Guardo a Carla no meu coração como doula do meu (re)nascimento.
Dizer isto é um cliché, bem sei. Tendo sido doula da gestação do meu filho e do seu parto, isso explicaria logo, num caminho curto, porque assim a guardo no corpo, no coração e na memória.
Essa, porém, é apenas a face formal da história, a função em que a investi.
O que a marca para sempre na minha vida é o modo como ocupou esse lugar ou, dito de outro modo, o seu jeito de Ser.
Quando lembro a Carla, a sua imagem aparece sempre colada a um levantar do véu do dogmatismo.
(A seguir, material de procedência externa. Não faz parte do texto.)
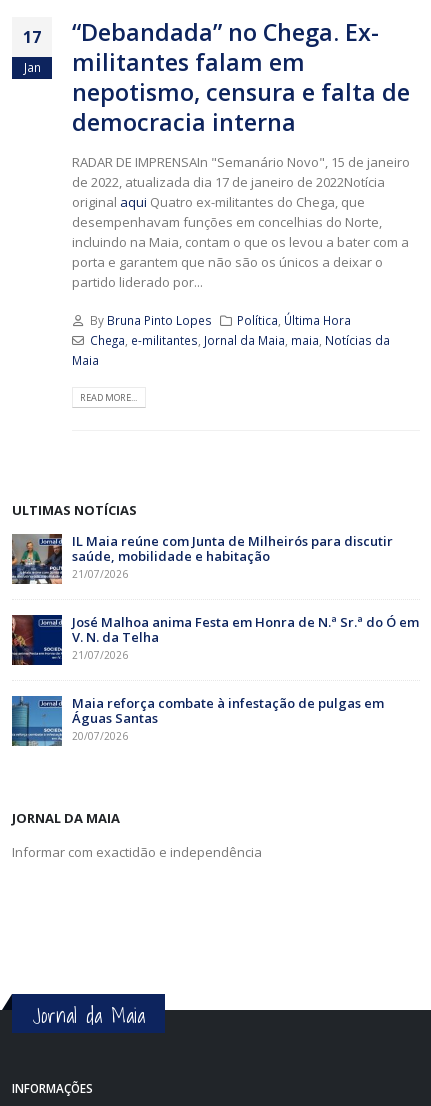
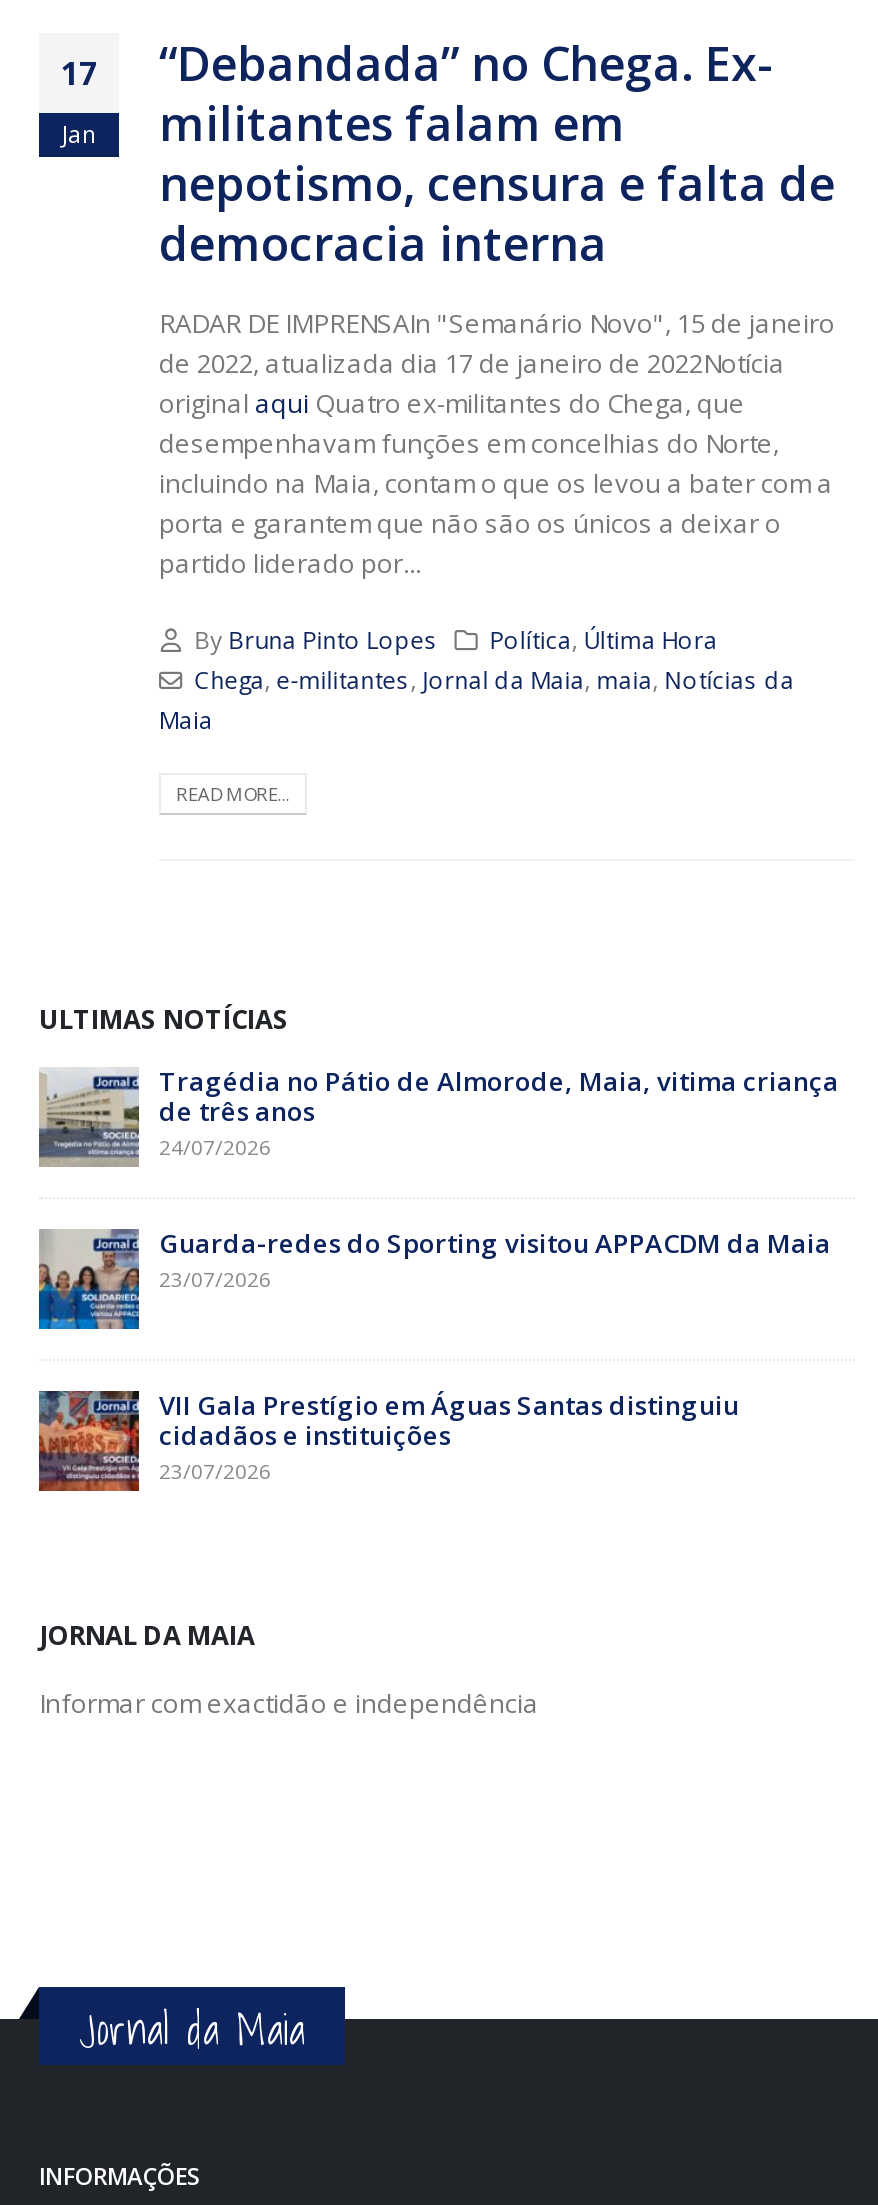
[12,532,393,584] [image] | IL Maia reúne com Junta de Milheirós para discutir | saúde, mobilidade e habitação | 21/07/2026 -> [39,1064,839,1167] [image] | Tragédia no Pátio de Almorode, Maia, vitima criança | de três anos | 24/07/2026
[11,613,419,666] [image] | José Malhoa anima Festa em Honra de N.ª Sr.ª do Ó em | V. N. da Telha | 21/07/2026 -> [37,1226,831,1331] [image] | Guarda-redes do Sporting visitou APPACDM da Maia | 23/07/2026
[11,694,384,747] [image] | Maia reforça combate à infestação de pulgas em | Águas Santas | 20/07/2026 -> [37,1388,739,1493] [image] | VII Gala Prestígio em Águas Santas distinguiu | cidadãos e instituições | 23/07/2026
Num mundo tão extremado, que a todo o tempo ignora as tantas gradientes de cinzento de que é feita uma história, foi uma benção encontrar quem não se deixa capturar por nenhum dos senhores nas pontas da recta e, bem ao contrário, a todo o tempo, chama as pontas a dialogar, formando um círculo.
O meu corpo logo distende, amorna e abre ao lembrar o oásis que foi ser recebida, a cada encontro, por este colo que me aceitou, acolheu e nutriu a partir do local em que eu estava, das questões que eu trazia, das necessidades e desejos próprios. Com alternativas, sentires e informações, sim. Mas sem cartilhas, receitas, agendas, pró-formas, pretensões ou veleidades. Fosse num sentido ou no outro. Essa presença extremamente empática, subjectiva e pessoal é sempre um bálsamo. Para quem não sabe senão viver em equilíbrio desafiante entre extremos, para quem não conhece outro caminho senão o do meio, essa presença radicalmente empática é um imperativo. E a Carla esteve lá comigo, a recolher os fios daqui e dali e a tecer a trama única daquela gestação e parto, sem enveredar por atalhos ou pretender guiar-me por eles.
O renascimento de que falo não é (apenas) o da mulher-mãe em que, a tactear, me tornei na travessia da gestação e do pós-parto. É o da mulher que, quando se vê a ser puxada para as esquinas, para os lugares esconsos, tem em si uma bússola que a orienta a abrir espaço, a reunir e a ouvir a resposta que vem do centro.